Looking into new cold air intake to feed the 102mm fast intake any opinions on the vararams claims to 25-35 hp gaines?


----------



## 87GN06GTO07IRL (Aug 10, 2009)

Get a 4" intake to match the 102mm. No sense causing restriction with a smaller intake.


----------



## svede1212 (Nov 1, 2005)

At the least you'd want a bigger MAF (the LS2 is 85mm) or what's that point.


----------



## Nightmare2003 (Jan 4, 2010)

I have a vararam on both of my GTO's. It doesn't really add that much. On my GTO (the other's the wife's) I did (in order) exhaust, Livernois Stg 2 cam and heads, tune, headers, tune, FAST 102mm & K&N intake, tune, then removed the K&N and installed the vararam with another tune. I gained 6hp & 5ft-lbs with the K&N, and gained an additional 4hp & 8ft-lbs of torque with the vararam for a grand whopping total of *gasp* 10hp and 13ft-lbs at peak. It sure does look spiffy though. To be honest you'd be better with the Svede.


----------



## svede1212 (Nov 1, 2005)

It is a mistake to place too much of an emphasis on a dyno number. Yes, it's pretty good for comparing a mod against another but when the name of the mod is "cold air intake" it should be obvious that cool air is an important consideration. With a dyno the hood is open and the car isn't moving. 
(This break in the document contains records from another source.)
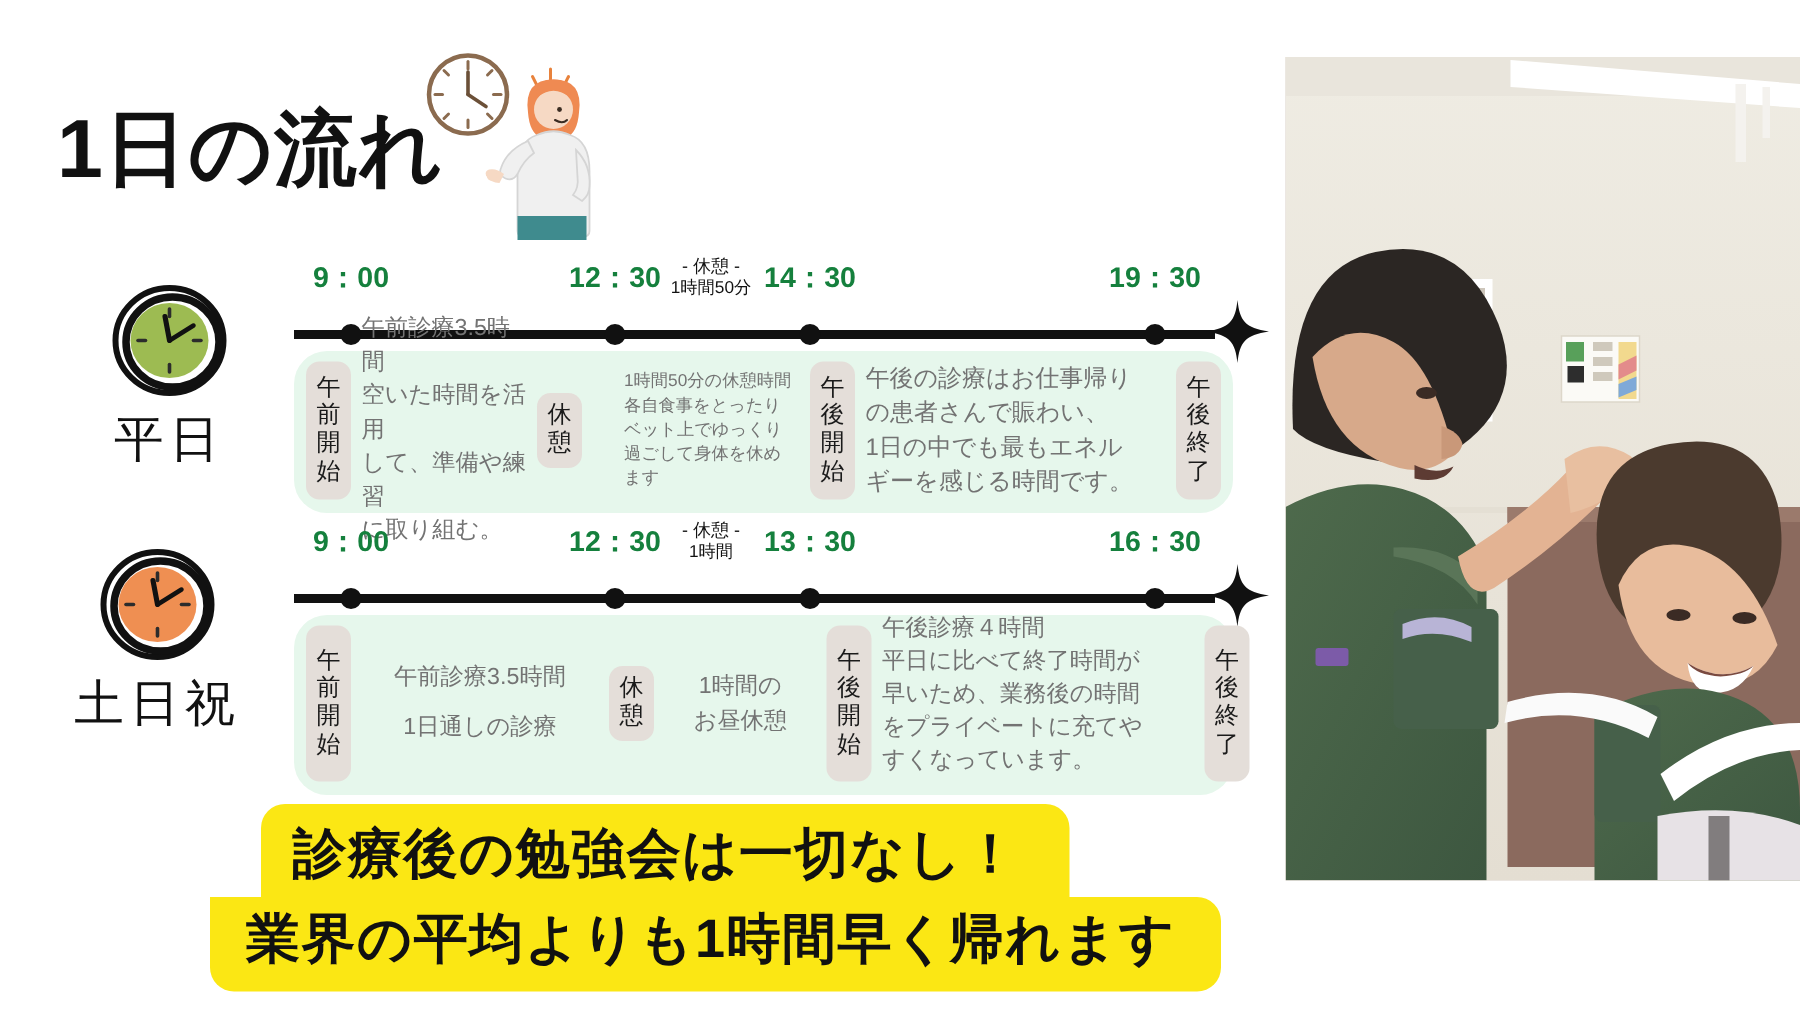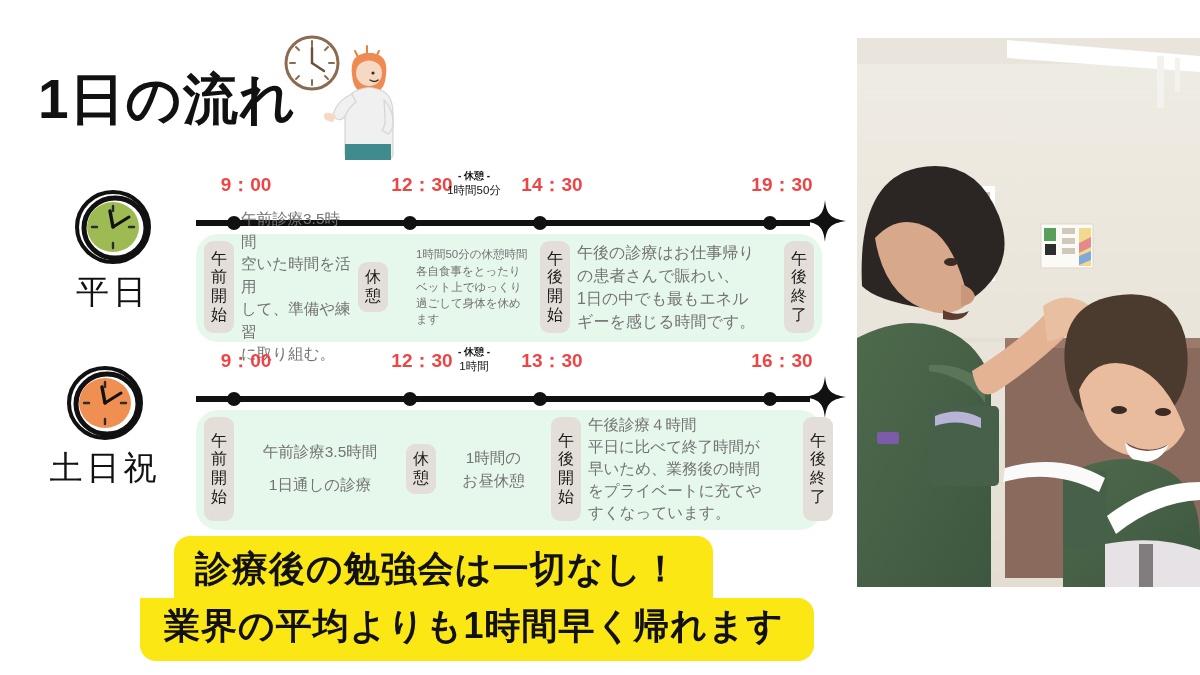--- a/index.html
+++ b/index.html
@@ -31,30 +31,29 @@
   }
 
   
   .row { position: absolute; left: 196px; width: 640px; }
   .row.r1 { top: 172px; }
   .row.r2 { top: 348px; }
 
   .ticklabels { position: relative; height: 40px; }
   .tick {
     position: absolute; top: 0;
-    font-size: 19px; font-weight: bold; color: #ef4444;
+    font-size: 19px; font-weight: bold; color: #15803d;
     transform: translateX(-50%); white-space: nowrap;
     font-family: "Liberation Sans", sans-serif;
-    margin-left: 12px;
   }
   .breaklab {
     position: absolute; top: -2px; transform: translateX(-50%);
     text-align: center; white-space: nowrap;
   }
-  .breaklab .bl1 { font-size: 10px; font-weight: bold; color: #111; line-height: 1.25; }
+  .breaklab .bl1 { font-size: 12px; font-weight: normal; color: #111; line-height: 1.25; }
   .breaklab .bl2 { font-size: 11.5px; font-weight: normal; color: #111; line-height: 1.25; }
 
   .axis-wrap { position: relative; height: 22px; }
   .axis-line {
     position: absolute; left: 0; top: 8px; width: 614px; height: 6px;
     background: #111111;
   }
   .dot {
     position: absolute; top: 4px; width: 14px; height: 14px;
     border-radius: 50%; background: #111111; transform: translateX(-50%);
@@ -92,21 +91,21 @@
 
   .seg.s-morning1 { font-size: 15.5px; }
   .seg.s-break1   { font-size: 11.5px; flex: 0 0 152px; padding-left: 28px; }
   .seg.s-break1 .line { line-height: 1.42; }
   .seg.s-after1   { font-size: 16px; flex: 0 0 214px; }
 
   .seg.s-morning2 { font-size: 15.5px; text-align: center; flex: 0 0 172px; }
   .seg.s-morning2 .line { line-height: 2.1; }
   .seg.s-break2   { font-size: 15.5px; text-align: center; flex: 0 0 115px; }
   .seg.s-break2 .line { line-height: 1.5; }
-  .seg.s-after2   { font-size: 15.5px; flex: 0 0 222px; }
+  .seg.s-after2   { font-size: 15.5px; flex: 0 0 222px; justify-content: flex-end; }
   .seg.s-after2 .line { line-height: 1.42; }
 
   
   .banner { position: absolute; left: 140px; top: 536px; }
   .banner-line {
     background: #fbe714; color: #111111;
     font-weight: bold; white-space: nowrap;
     display: block;
   }
   .banner-l1 {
An intake has 3 functions. Clean the air, deliver it with as little restriction as possible and deliver it the closest to ambient air temp as possible. The only way to measure that if someone is interested in seeing the difference is with several 1/4 mile runs and compare trap speeds. On the track and street is where an intake that delivers cool air at high flow shines.


----------



## SRT LOL (Dec 1, 2011)

Why waste your money on any brand than SvedeSpeed. SvedeSpeed is the only TRUE COLD AIR INTAKE. I had a volant before my svede and my Intake temps never got near Ambient temps. Even with the vararam, the MAF/IAT is located above the upper radiator hose and inside the engine bay. The air goes thru the Grill on the Svede continuously. The vararam takes air from the hood only till a certain speed where that becomes a vacuum port. 

Dont waste your money on other intakes.. Go with SvedeSpeed with the Breakout Harness and upgraded IAT sensor.

Just my $0.02


----------